On Fri, Mar 31, 2017 at 04:41:43PM +0800, Haozhong Zhang wrote:
> This patch series constructs the flush hint address structures for
> nvdimm devices in QEMU.
> 
> It's of course not for 2.9. I send it out early in order to get
> comments on one point I'm uncertain (see the detailed explanation
> below). Thanks for any comments in advance!
> Background
> ---------------

Extra background:

Flush Hint Addresses are necessary because:

1. Some hardware configurations may require them.  In other words, a
   cache flush instruction is not enough to persist data.

2. The host file system may need fsync(2) calls (e.g. to persist
   metadata changes).

Without Flush Hint Addresses only some NVDIMM configurations actually
guarantee data persistence.

> Flush hint address structure is a substructure of NFIT and specifies
> one or more addresses, namely Flush Hint Addresses. Software can write
> to any one of these flush hint addresses to cause any preceding writes
> to the NVDIMM region to be flushed out of the intervening platform
> buffers to the targeted NVDIMM. More details can be found in ACPI Spec
> 6.1, Section 5.2.25.8 "Flush Hint Address Structure".

Do you have performance data?  I'm concerned that Flush Hint Address
hardware interface is not virtualization-friendly.
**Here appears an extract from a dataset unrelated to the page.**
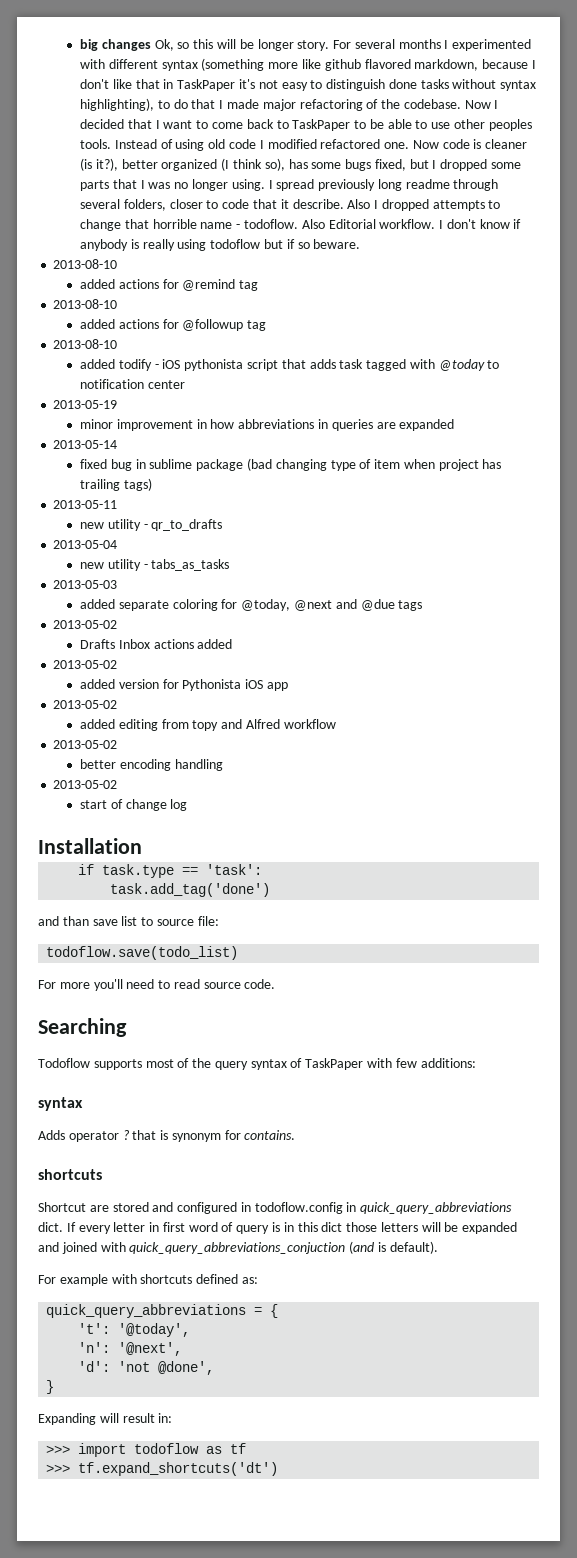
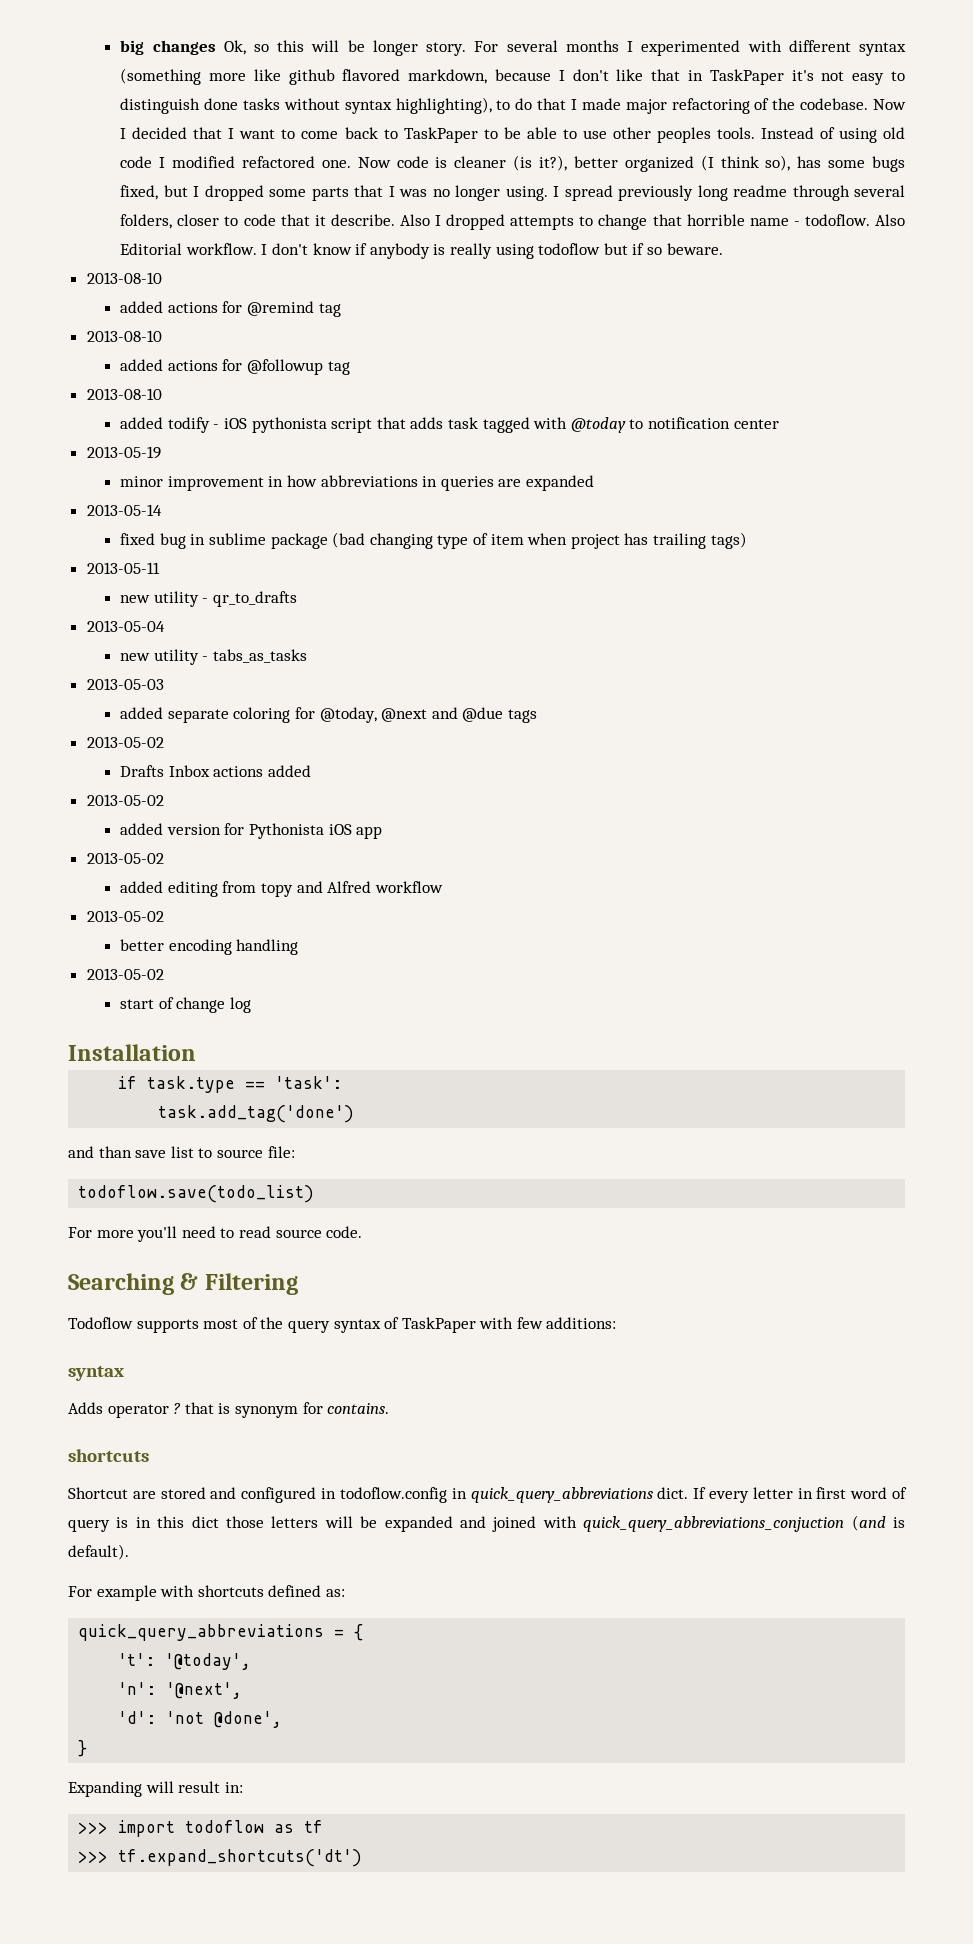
(127, 1027) none -> [180,1273,298,1295] & Filtering

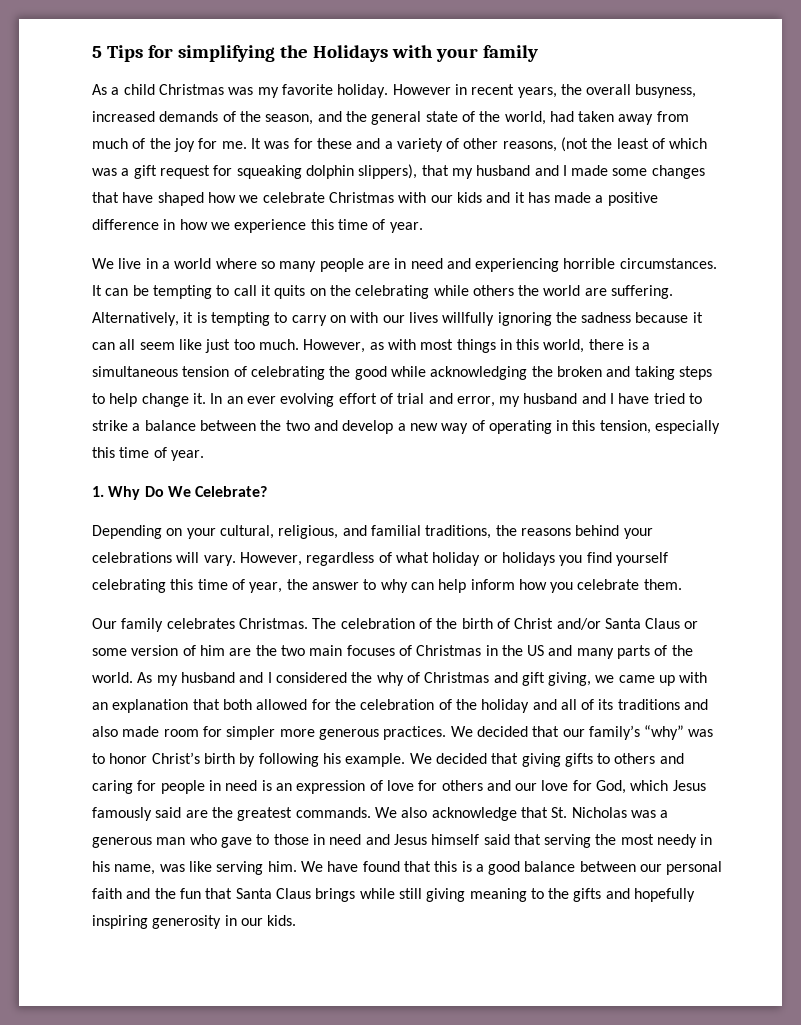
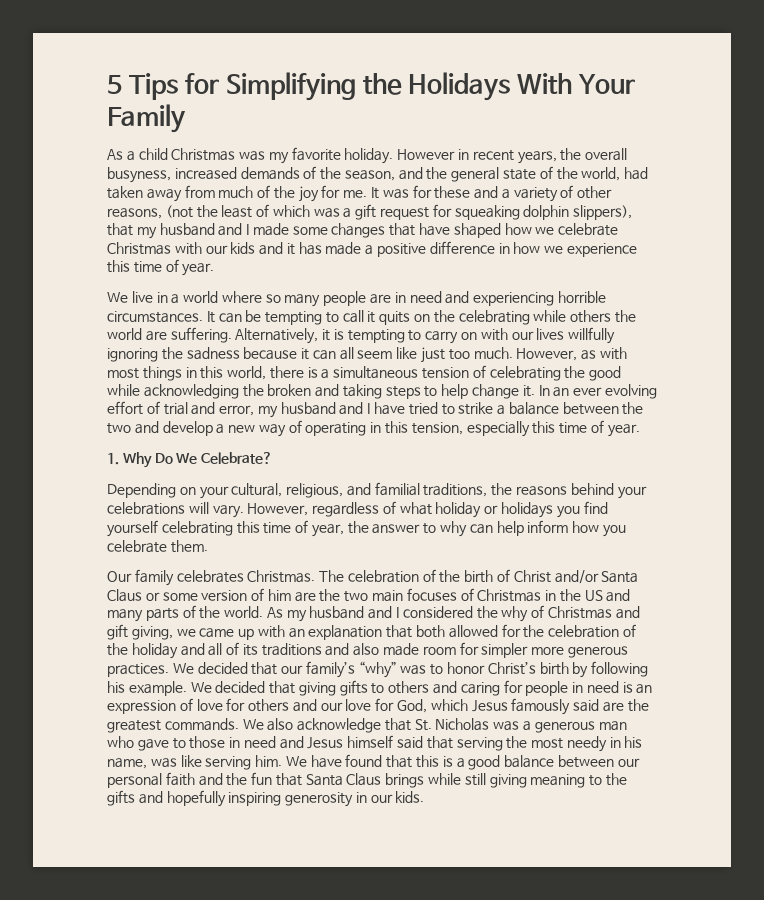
[177,45,275,62] simplifying -> [225,72,356,101] Simplifying
[391,45,538,62] with your family -> [517,73,636,94] [107,104,186,133] With Your Family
In Linux drivers/nvdimm/region_devs.c:nvdimm_flush() does:

  wmb();
  for (i = 0; i < nd_region->ndr_mappings; i++)
      if (ndrd_get_flush_wpq(ndrd, i, 0))
          writeq(1, ndrd_get_flush_wpq(ndrd, i, idx));
  wmb();

That looks pretty lightweight - it's an MMIO write between write
barriers.

This patch implements the MMIO write like this:

  void nvdimm_flush(NVDIMMDevice *nvdimm)
  {
      if (nvdimm->backend_fd != -1) {
          /*
           * If the backend store is a physical NVDIMM device, fsync()
           * will trigger the flush via the flush hint on the host device.
           */
          fsync(nvdimm->backend_fd);
      }
  }

The MMIO store instruction turned into a synchronous fsync(2) system
call plus vmexit/vmenter and QEMU userspace context switch:

1. The vcpu blocks during the fsync(2) system call.  The MMIO write
   instruction has an unexpected and huge latency.

2. The vcpu thread holds the QEMU global mutex so all other threads
   (including the monitor) are blocked during fsync(2).  Other vcpu
   threads may block if they vmexit.

It is hard to implement this efficiently in QEMU.  This is why I said
the hardware interface is not virtualization-friendly.  It's cheap on
real hardware but expensive under virtualization.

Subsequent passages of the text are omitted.